Shimada foi condenado pela Justiça Federal de São Paulo em 2025 no caso envolvendo o furto de R$ 35 milhões de uma conta do Banco Votorantim. O crime ocorreu por meio de 2.799 transferências feitas em apenas 11 horas. Segundo a sentença do juiz Massimo Palazzolo, da 4ª Vara Criminal Federal de São Paulo, o dinheiro foi transferido para uma conta em nome da empresa Victory Trading, que pertence a Shimada e também foi alvo da sanção do governo de Donald Trump. Como mostrou o Metrópoles, a Victory é investigada por suspeita de desvio de dinheiro no escândalo da Vai de Bet no Corinthians.

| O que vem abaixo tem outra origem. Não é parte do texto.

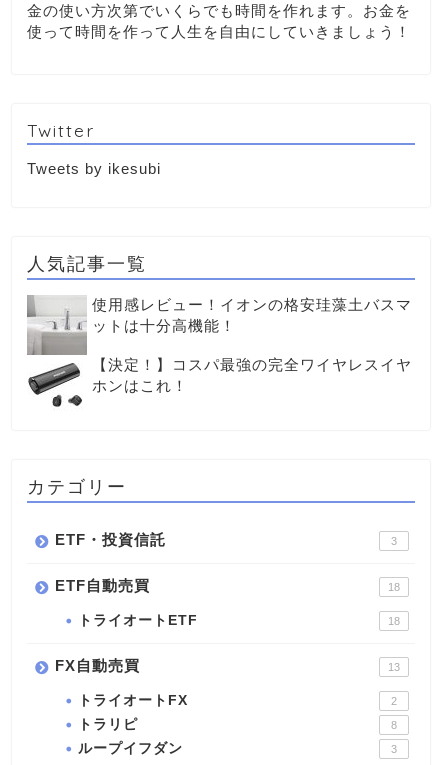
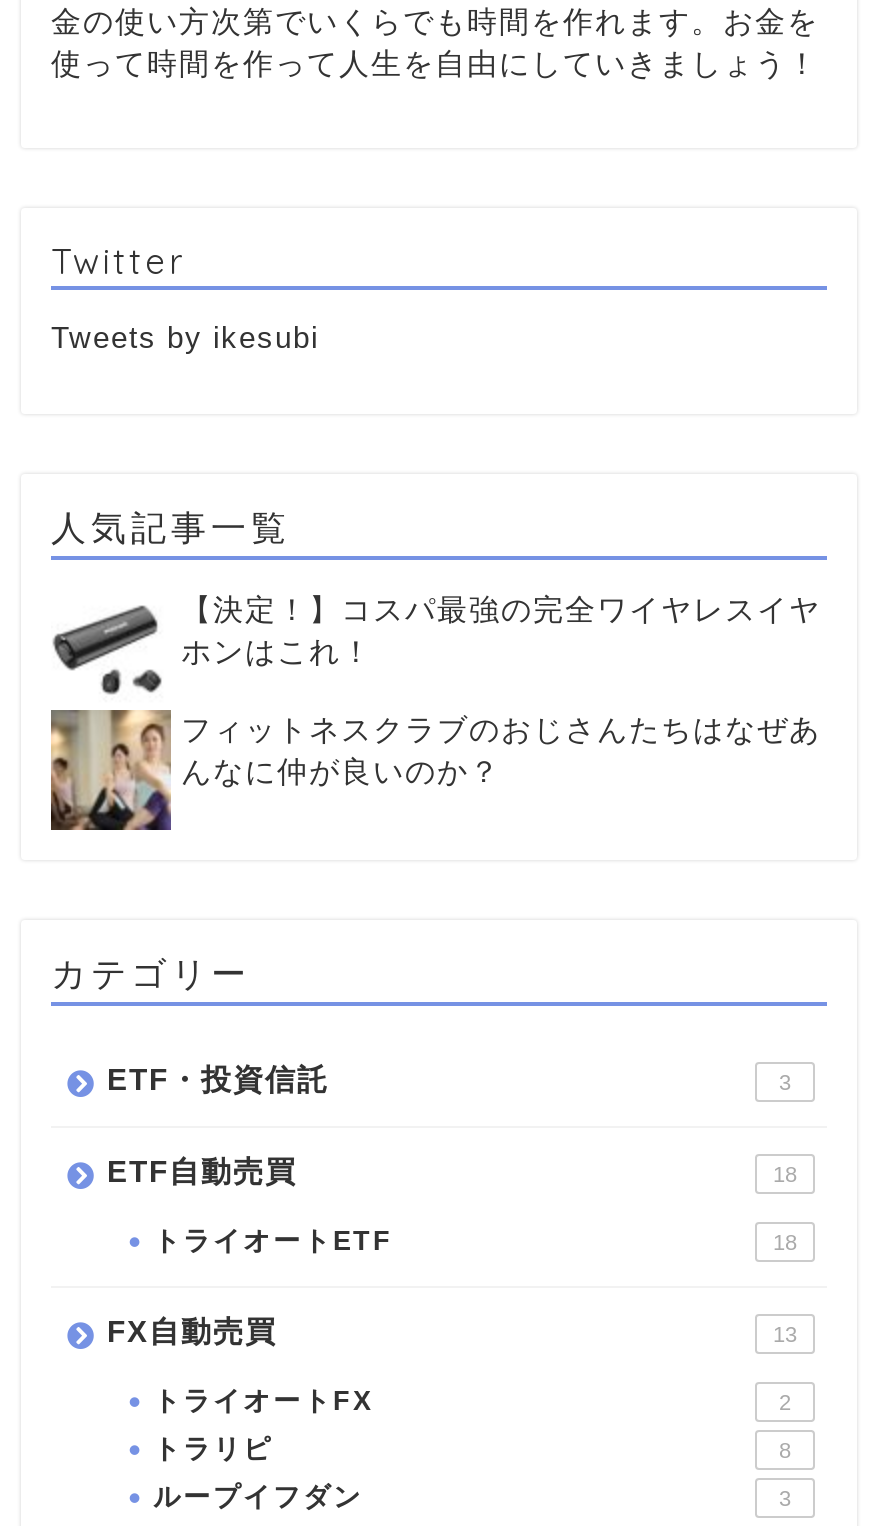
- [image]
- 使用感レビュー！イオンの格安珪藻土バスマ
- ットは十分高機能！

moved up: 【決定！】コスパ最強の完全ワイヤレスイヤ | ホンはこれ！

+ [image]
+ フィットネスクラブのおじさんたちはなぜあ
+ んなに仲が良いのか？
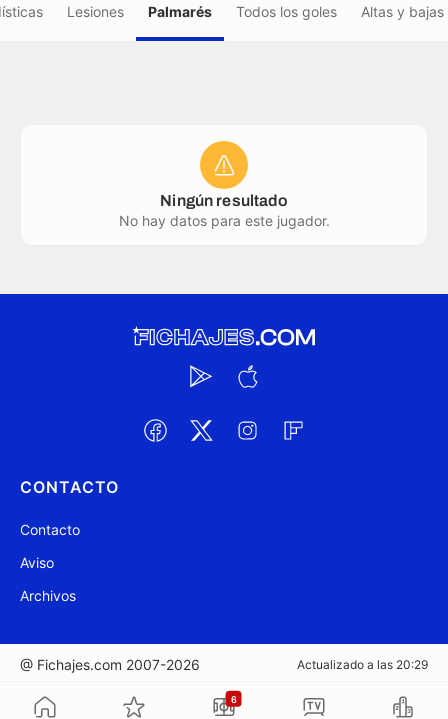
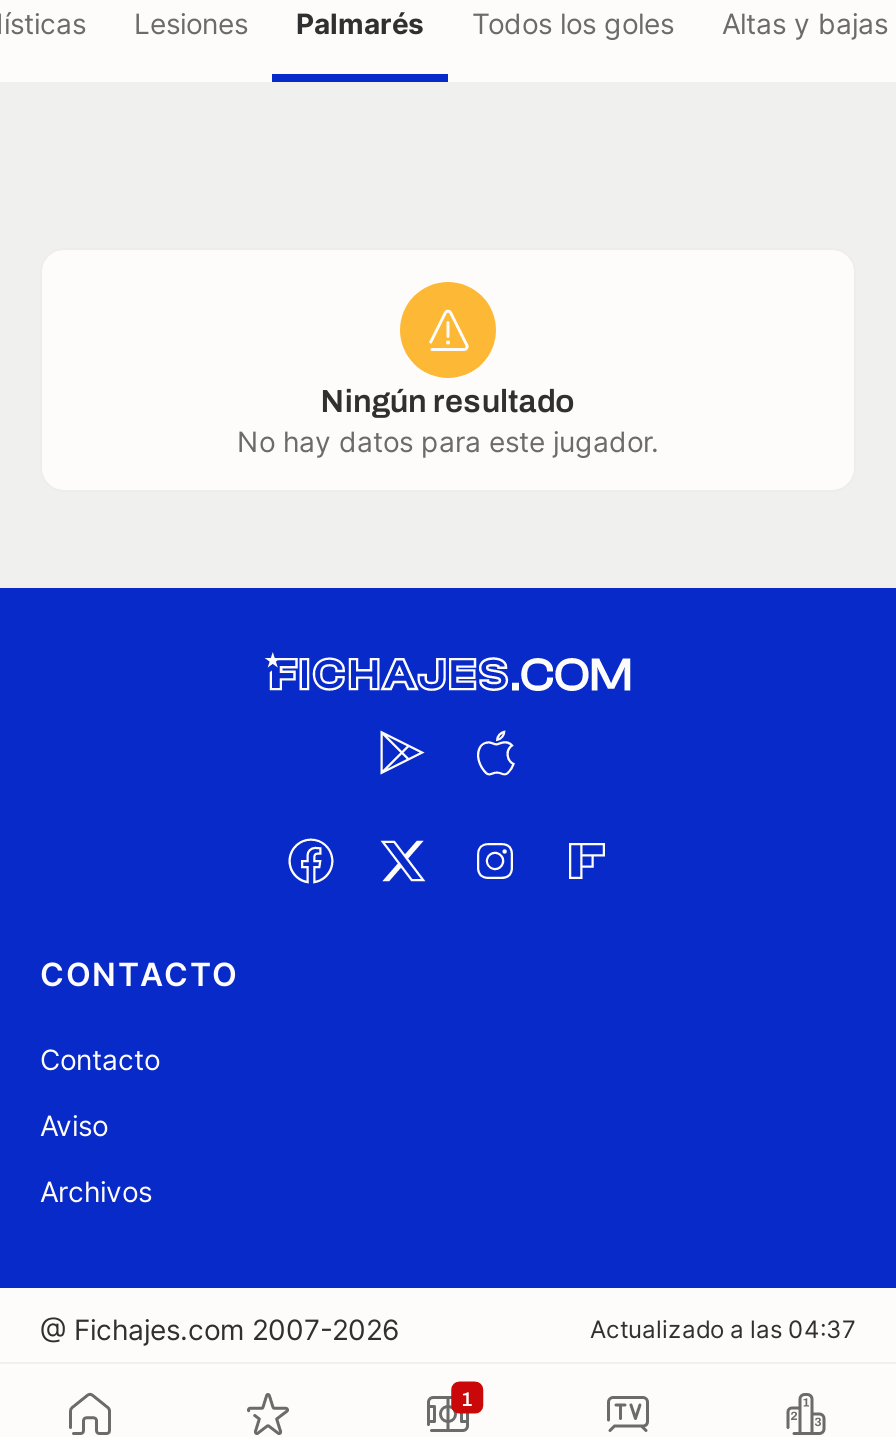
- Actualizado a las 20:29
+ Actualizado a las 04:37

- 6
+ 1
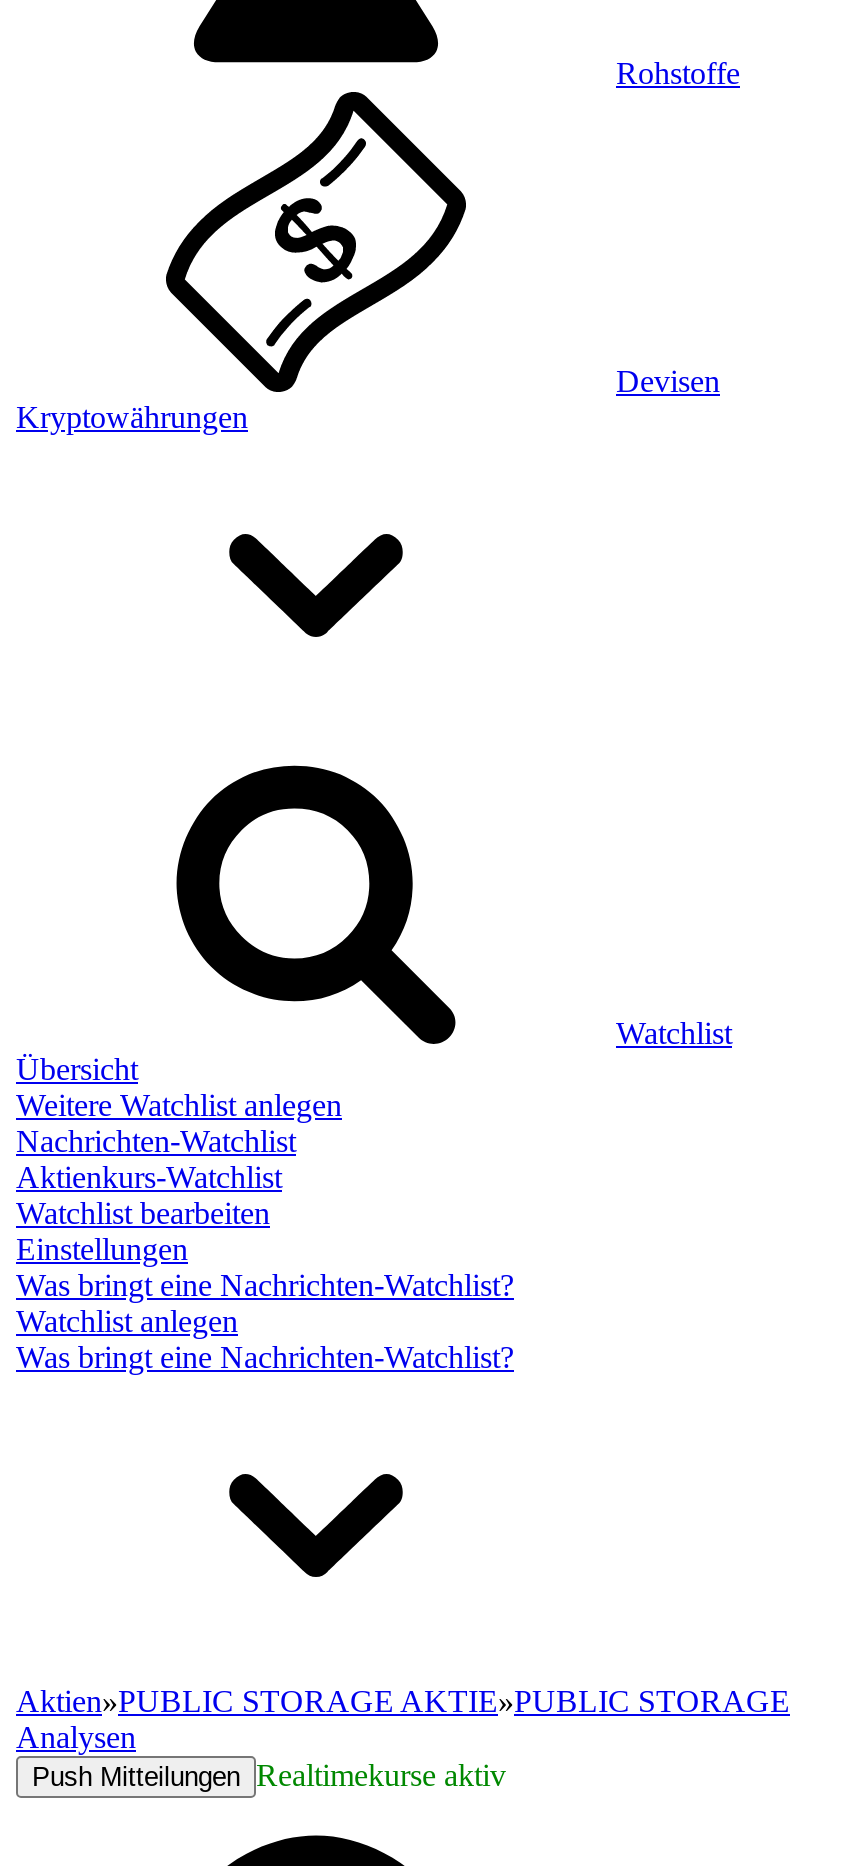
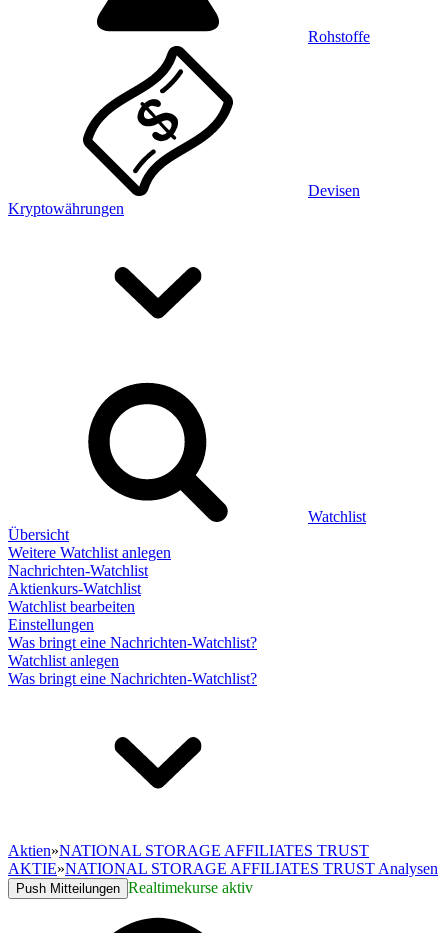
- Aktien»PUBLIC STORAGE AKTIE»PUBLIC STORAGE
- Analysen
+ Aktien»NATIONAL STORAGE AFFILIATES TRUST
+ AKTIE»NATIONAL STORAGE AFFILIATES TRUST Analysen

A pergunta que fica é inevitável e incômoda: como alguém defendido há dois dias sob a alegação de que não tinha ligação com o PCC termina sancionado pelos Estados Unidos justamente por esse mesmo vínculo? O episódio escancara a fragilidade da defesa feita pela PF e joga ainda mais luz sobre a gravidade das suspeitas que cercam Shimada e suas empresas.
Shimada chegou a ser preso em dezembro de 2024 e solto menos de um mês depois. O Ministério Público o denunciou por furto qualificado e lavagem de dinheiro. Na denúncia, o órgão afirmou que Shimada utilizou sua empresa para “aplicar o dinheiro espúrio em atividades financeiras, notadamente na compra de criptomoedas, com o escopo de ocultar e dissimular a origem dos recursos obtidos de maneira ilícita”. Ele alegou ser inocente.